Deaths per 100,000 people — the per capita metric Trump used — is generally considered a valuable public health measure that helps quantify the intensity of an epidemic. In this situation, it tracks how many people have died from COVID-19 in relation to countries’ populations.

It’s an imperfect measure, to be sure. Globally, COVID-19 deaths are typically undercounted, since countries aren’t testing all the people who have been infected, let alone counting all deaths attributed to the virus. And comparing the numbers gets trickier when you place countries like Germany, which has tested large swaths of the population, against the United States, which has not.

But even when comparing apples to oranges, Trump’s claim inflated just how well the United States has performed.

“It is not supported by the facts,” said Jennifer Kates, a senior vice president at the Kaiser Family Foundation.

We looked at four credible estimates, all of which were recommended by health researchers: Johns Hopkins University’s coronavirus death count, along with global estimates published by the Kaiser Family Foundation, Our World in Data and Worldometer. (Kaiser Health News is an editorially independent program of the Kaiser Family Foundation.)

The Hopkins death count estimates that, in the United States, 24.66 people per 100,000 have died of COVID-19, as of Tuesday.
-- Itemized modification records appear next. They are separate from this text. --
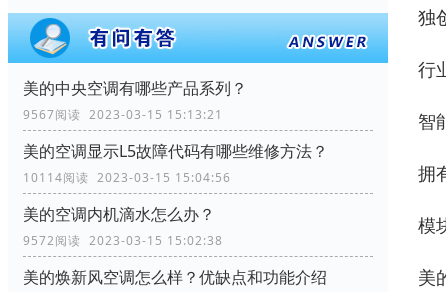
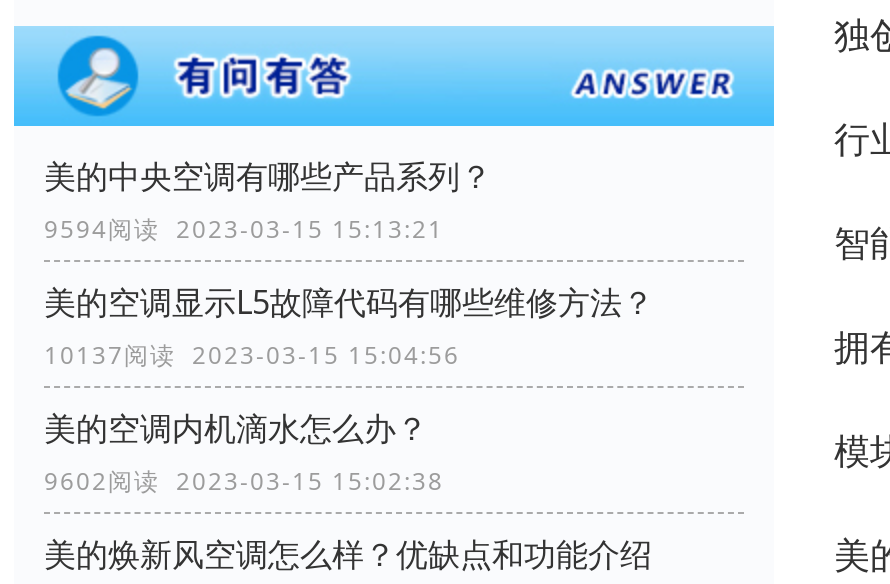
- 9567阅读 2023-03-15 15:13:21
+ 9594阅读 2023-03-15 15:13:21

- 10114阅读 2023-03-15 15:04:56
+ 10137阅读 2023-03-15 15:04:56

- 9572阅读 2023-03-15 15:02:38
+ 9602阅读 2023-03-15 15:02:38
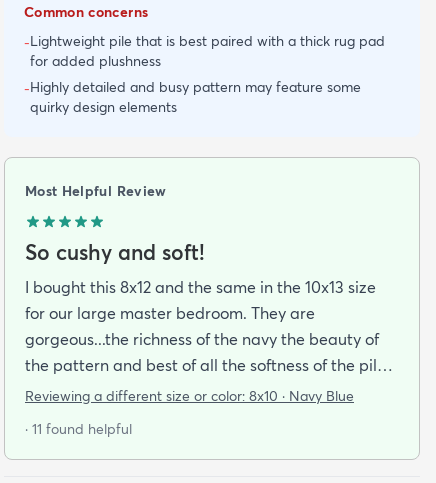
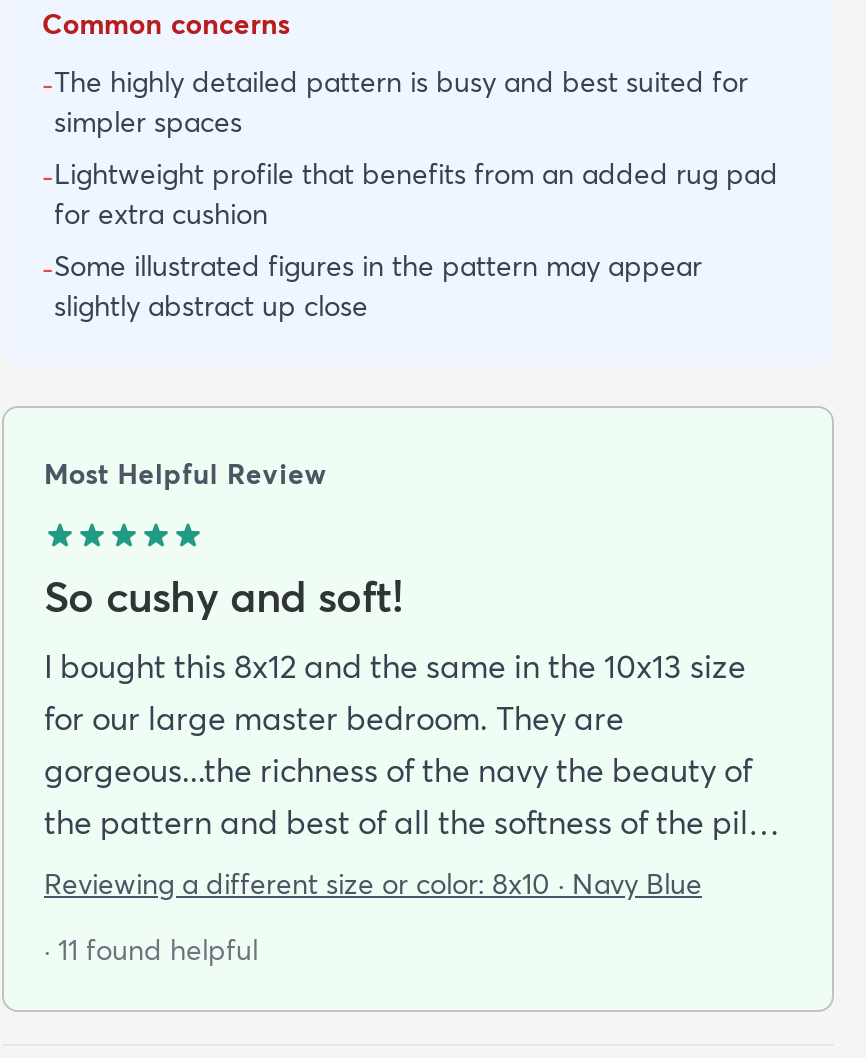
- -Lightweight pile that is best paired with a thick rug pad
- for added plushness
- -Highly detailed and busy pattern may feature some
- quirky design elements
+ -The highly detailed pattern is busy and best suited for
+ simpler spaces
+ -Lightweight profile that benefits from an added rug pad
+ for extra cushion
+ -Some illustrated figures in the pattern may appear
+ slightly abstract up close
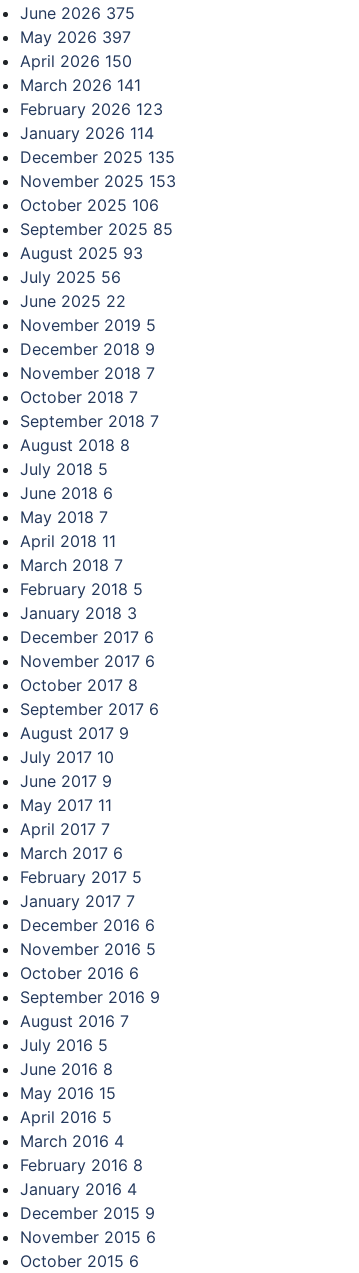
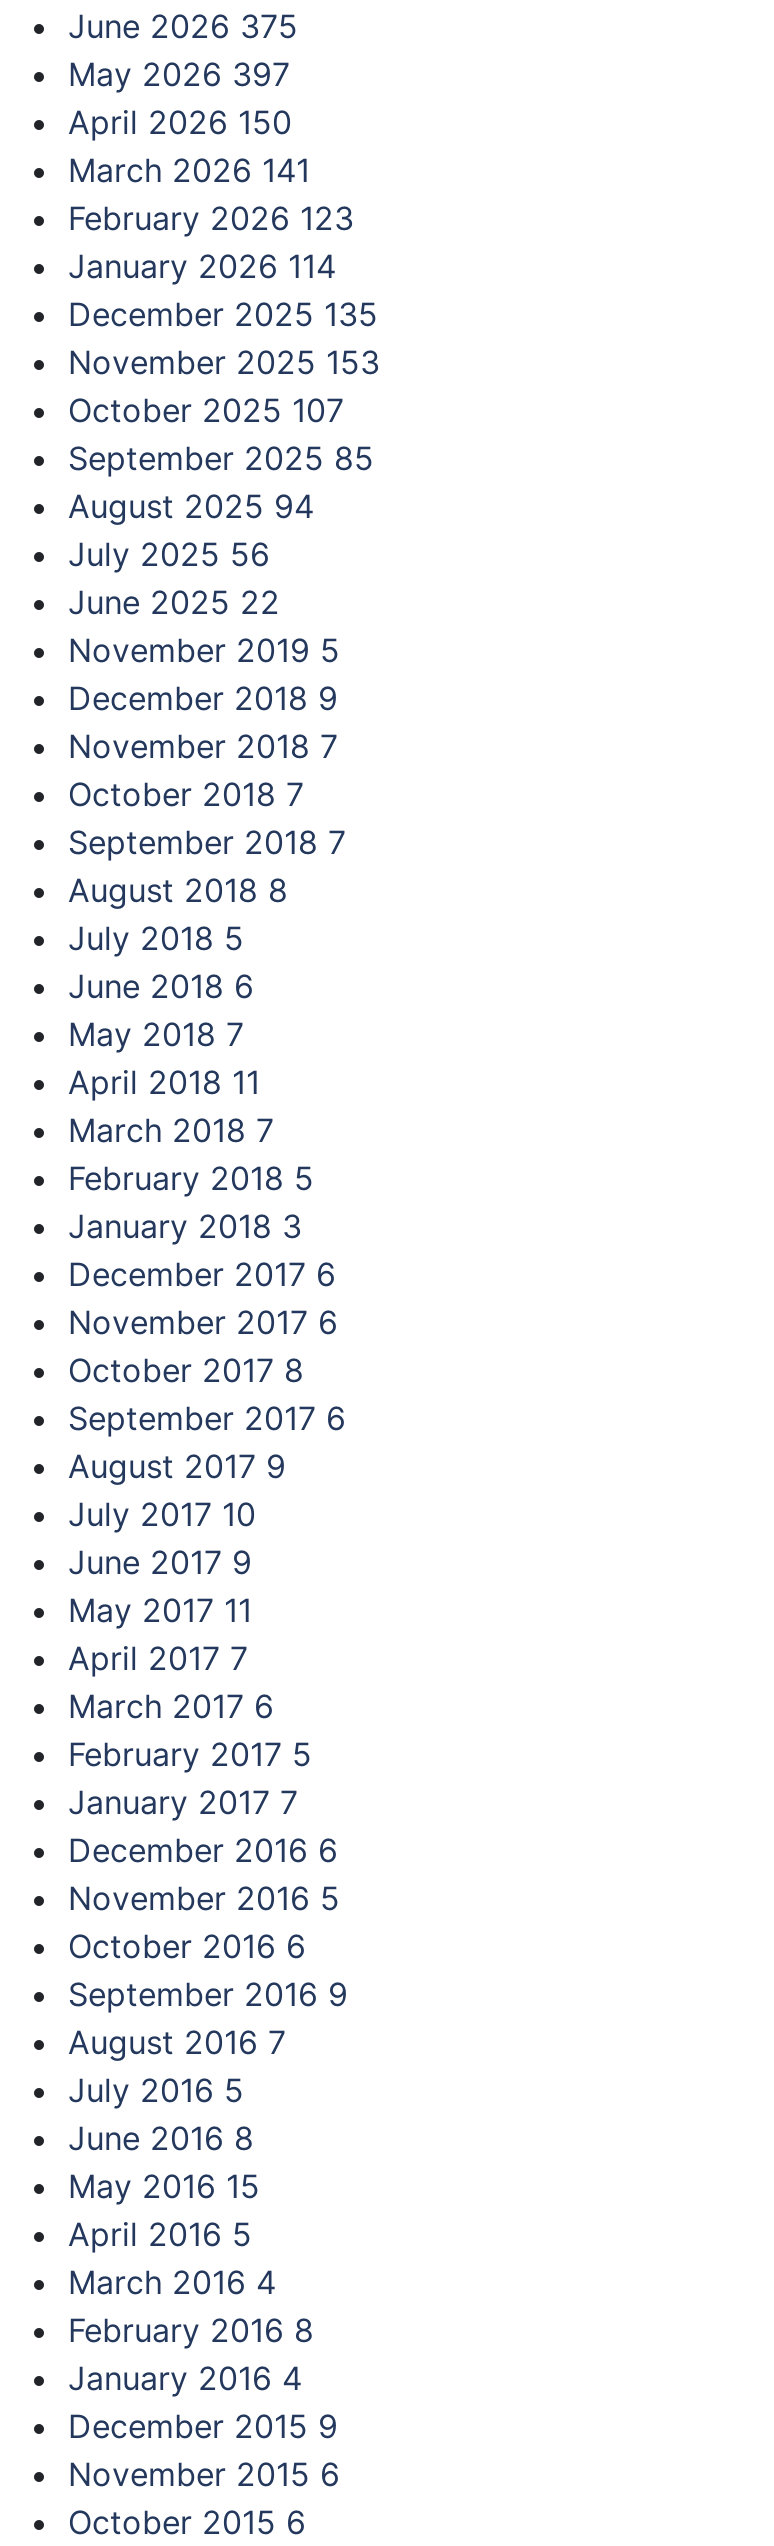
- October 2025 106
+ October 2025 107

- August 2025 93
+ August 2025 94
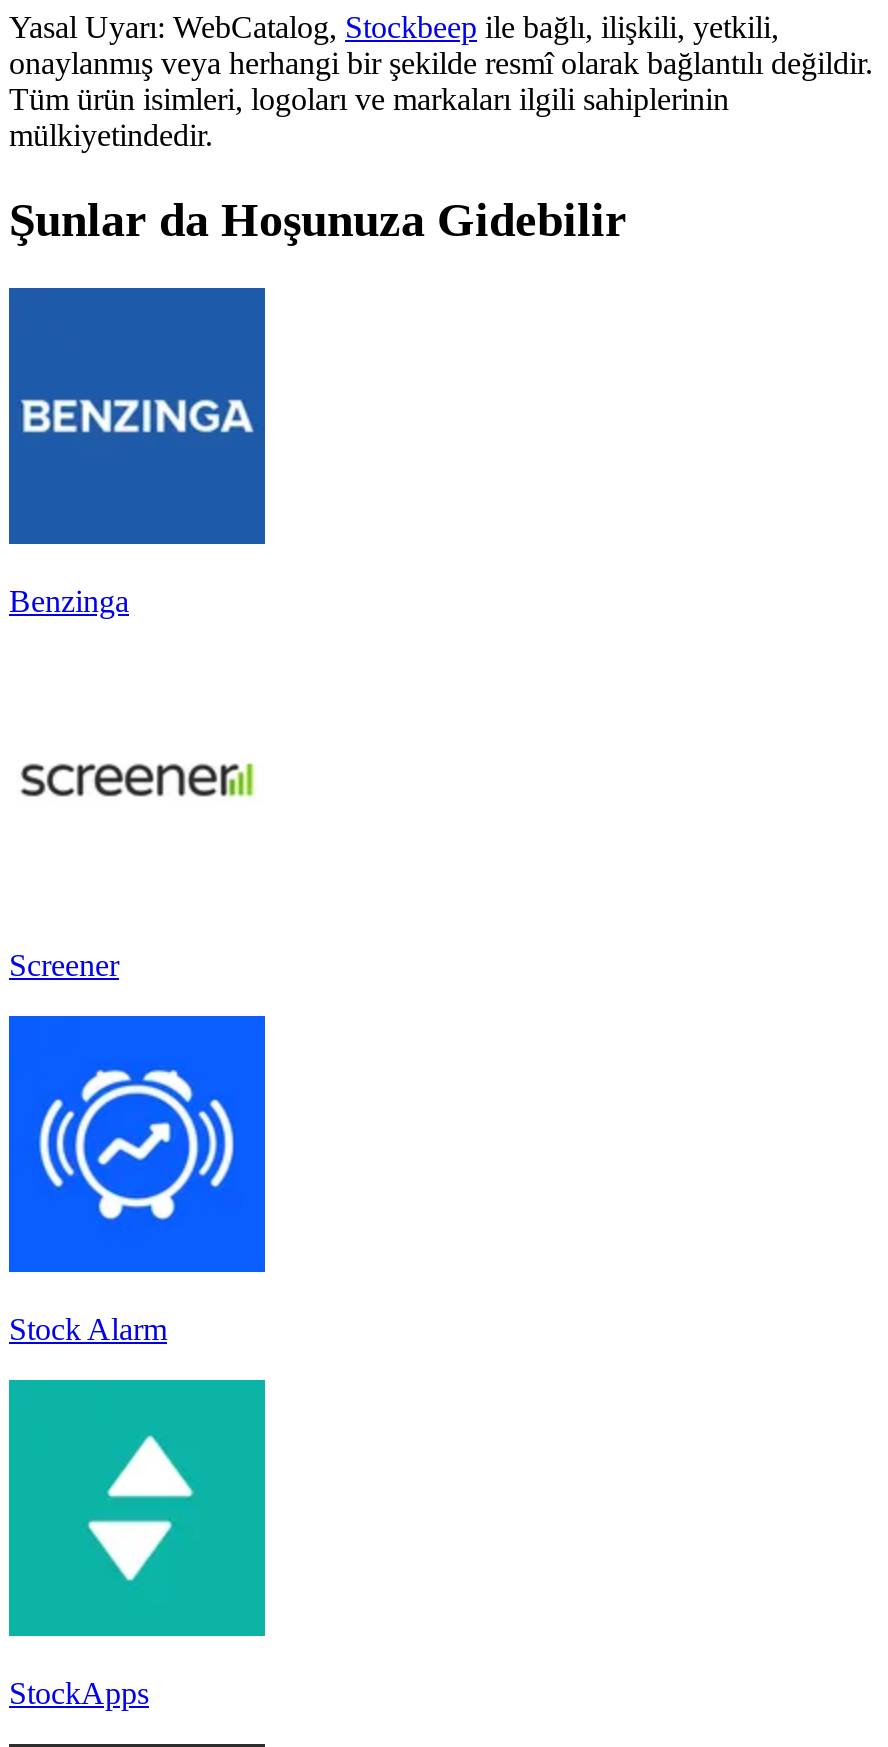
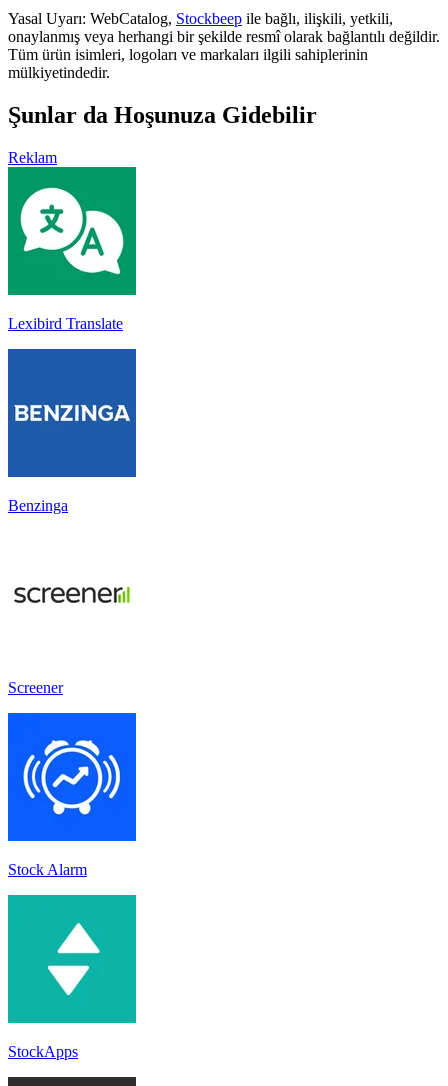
+ [image]
+ Lexibird Translate

+ Reklam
In Germany, meanwhile, the rate is 9.24 — meaning the American death rate is 2.5 times that of Germany.

And that’s only part of the issue.

When compared with many other countries — including Canada, South Korea, Iran, Russia, Poland and Switzerland — the U.S. numbers don’t do very well. “We have higher levels of deaths per capita than [those] countries and many others,” said Jeffrey Shaman, a professor of environmental health sciences at Columbia University.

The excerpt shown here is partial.